Of Arms and Men
The Liberation Front’s armed forces have obviously not been behind other branches in rapid expansion. How many effectives the Front has is a sore spot, but I am sure there are more than the highest US estimates I have seen published. Dang Thanh Chau, who is vice president of the Liberation Youth Federation, told me that 500,000 young people between the ages of 16 and 25 were enrolled in the Federation. Of these, 100,000 had “left their villages to enlist in the armed forces and other Front organisations”.
This did not include those in local self-defense units, and Chau said that at least half of Federation members who remain in the villages are expected to enlist in them. Chau, a quiet, earnest young man with thick-lensed spectacles, listed the main immediate tasks of his organisation as:
— Get the maximum number of youth in the liberated zones enlisted in the Front’s regular armed forces and guerillas.
— Use all forms of struggle to prevent youth in the Saigon-controlled areas from being constipated.
— Appeal to the youth in the Saigon-controlled zones to come to the liberated zones and enlist in their armed forces.
— Push ahead with dismantling ‘strategic hamlets’ in the Saigon-controlled areas.
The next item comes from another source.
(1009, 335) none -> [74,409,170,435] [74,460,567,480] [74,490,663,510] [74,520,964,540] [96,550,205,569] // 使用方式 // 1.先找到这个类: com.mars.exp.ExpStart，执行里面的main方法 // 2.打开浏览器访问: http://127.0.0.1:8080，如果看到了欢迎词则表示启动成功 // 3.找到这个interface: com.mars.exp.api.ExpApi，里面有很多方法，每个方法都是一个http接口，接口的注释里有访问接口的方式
— Consolidate and develop the ‘resistance’ or ‘combat’ villages in the liberated zones.
As to how fast the Front forces are expanding, a regiment I visited provides a good example. It was formed in October 1961 with only 300 men and 120 rifles, the latter either homemade or old French models, contributed by former combatants of the armed religious sects. Their first engagement took place within a month of the regiment being formed, an ambush in which they captured three machine guns and 25 rifles, killed a district commander and captured his deputy.
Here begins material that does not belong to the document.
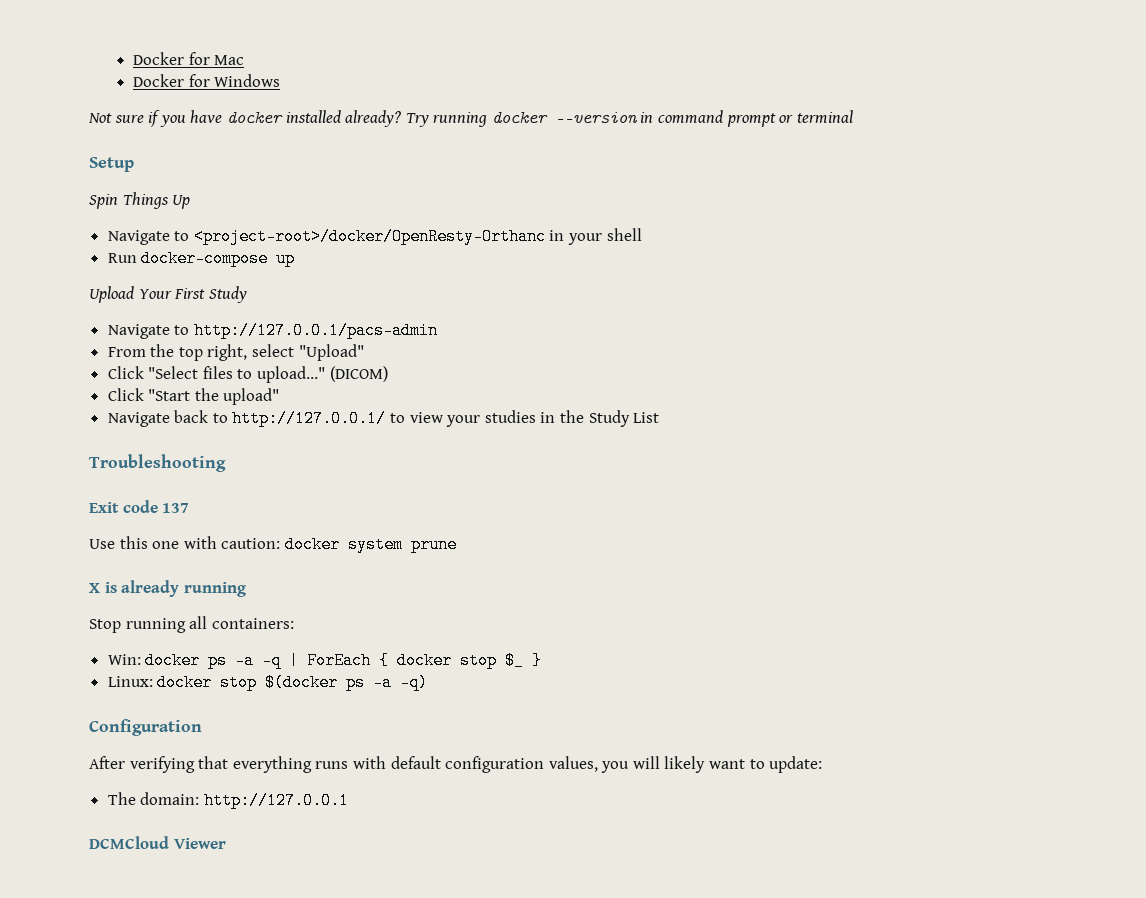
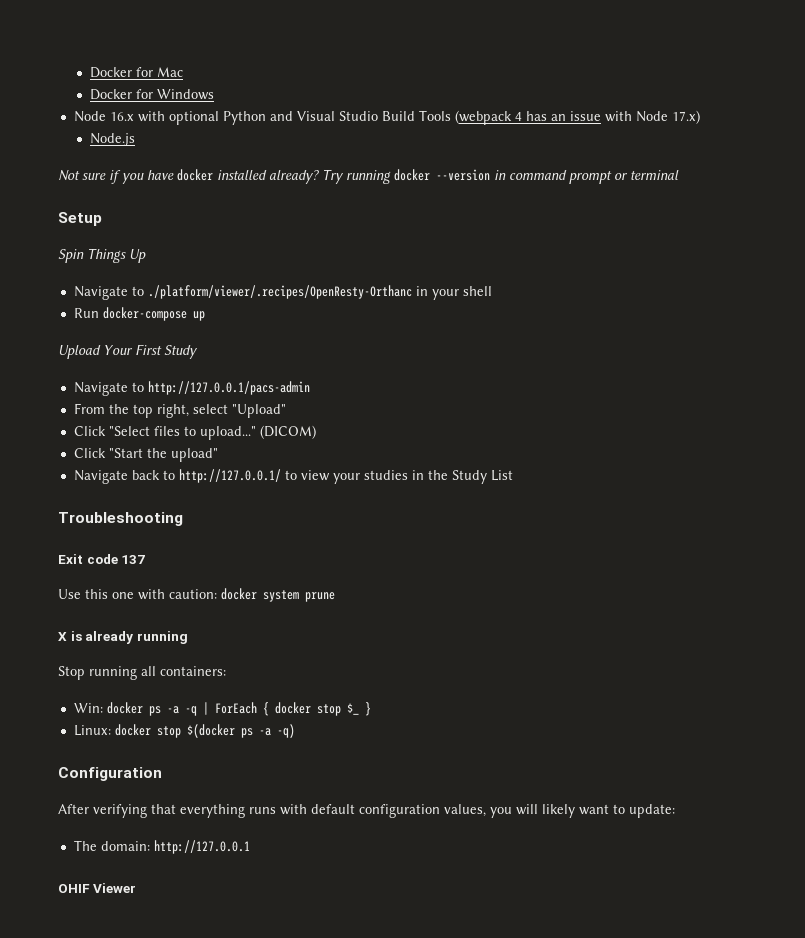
(281, 80) none -> [73,110,700,125] [90,133,136,146] // Node 16.x with optional Python and Visual Studio Build Tools (webpack 4 has an issue with Node 17.x) // Node.js
[193,228,546,245] <project-root>/docker/OpenResty-Orthanc -> [147,285,412,299] ./platform/viewer/.recipes/OpenResty-Orthanc
[89,836,169,849] DCMCloud -> [58,884,90,893] OHIF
Every month for a year, they carried out at least one operation, including (in June 1962) an audacious attack against the Trung Hoa parachutist training centre near Saigon which yielded a rich haul of arms. Then in November 1962 they took four months off for a political and technical training course, summing up all their experiences, negative as well as positive.
It was typical of the nature of the Front forces and of the war that the regiment could decide to take four months off from the war for political and technical education. It meant that by the end of 1962 they were ‘calling the tune’ in the area where they operated; it was they and not Saigon who decided when and where there would be engagements.
“After the course,” continued the commander, a straight, soldierly figure, “we had a clearer idea of our mission. We saw it better against the background of the whole struggle; our men had a firmer political stand and their morale was heightened further. Our first operation afterwards was March 24, 1963, when we attacked the key Sam Xoo stronghold. We wiped out the garrison and the enemy was forced to withdraw from three more posts.”
The regiment carried out 14 operations during the next 12 months. On the last one I was taken along with a battalion on a two-day operation. It resulted in three posts being wiped out, and the “strategic hamlets” they controlled were dismantled. By the end of 1963, the regiment was up to full strength in men and arms. Nearly 600 pieces of its present armament are captured US arms, including 37mm machine guns, highly appreciated against helicopters and planes, 57mm recoilless cannon which are so efficient against tanks and blockhouses. The rest of their arms were made in the local arsenals.
Between the end of 1961 and 1963, this regiment had trebled its effectives and had captured five modern arms for every old one it started out with. I believe this is a fair average of what has been going on in all Front units. It illustrates the magnitude of the problem of the US High Command in Saigon. The original idea of General Maxwell Taylor and the highest military pundits in the Pentagon was that in guerilla warfare a ten or eleven to one superiority is essential as a starting point in anti-guerilla operations.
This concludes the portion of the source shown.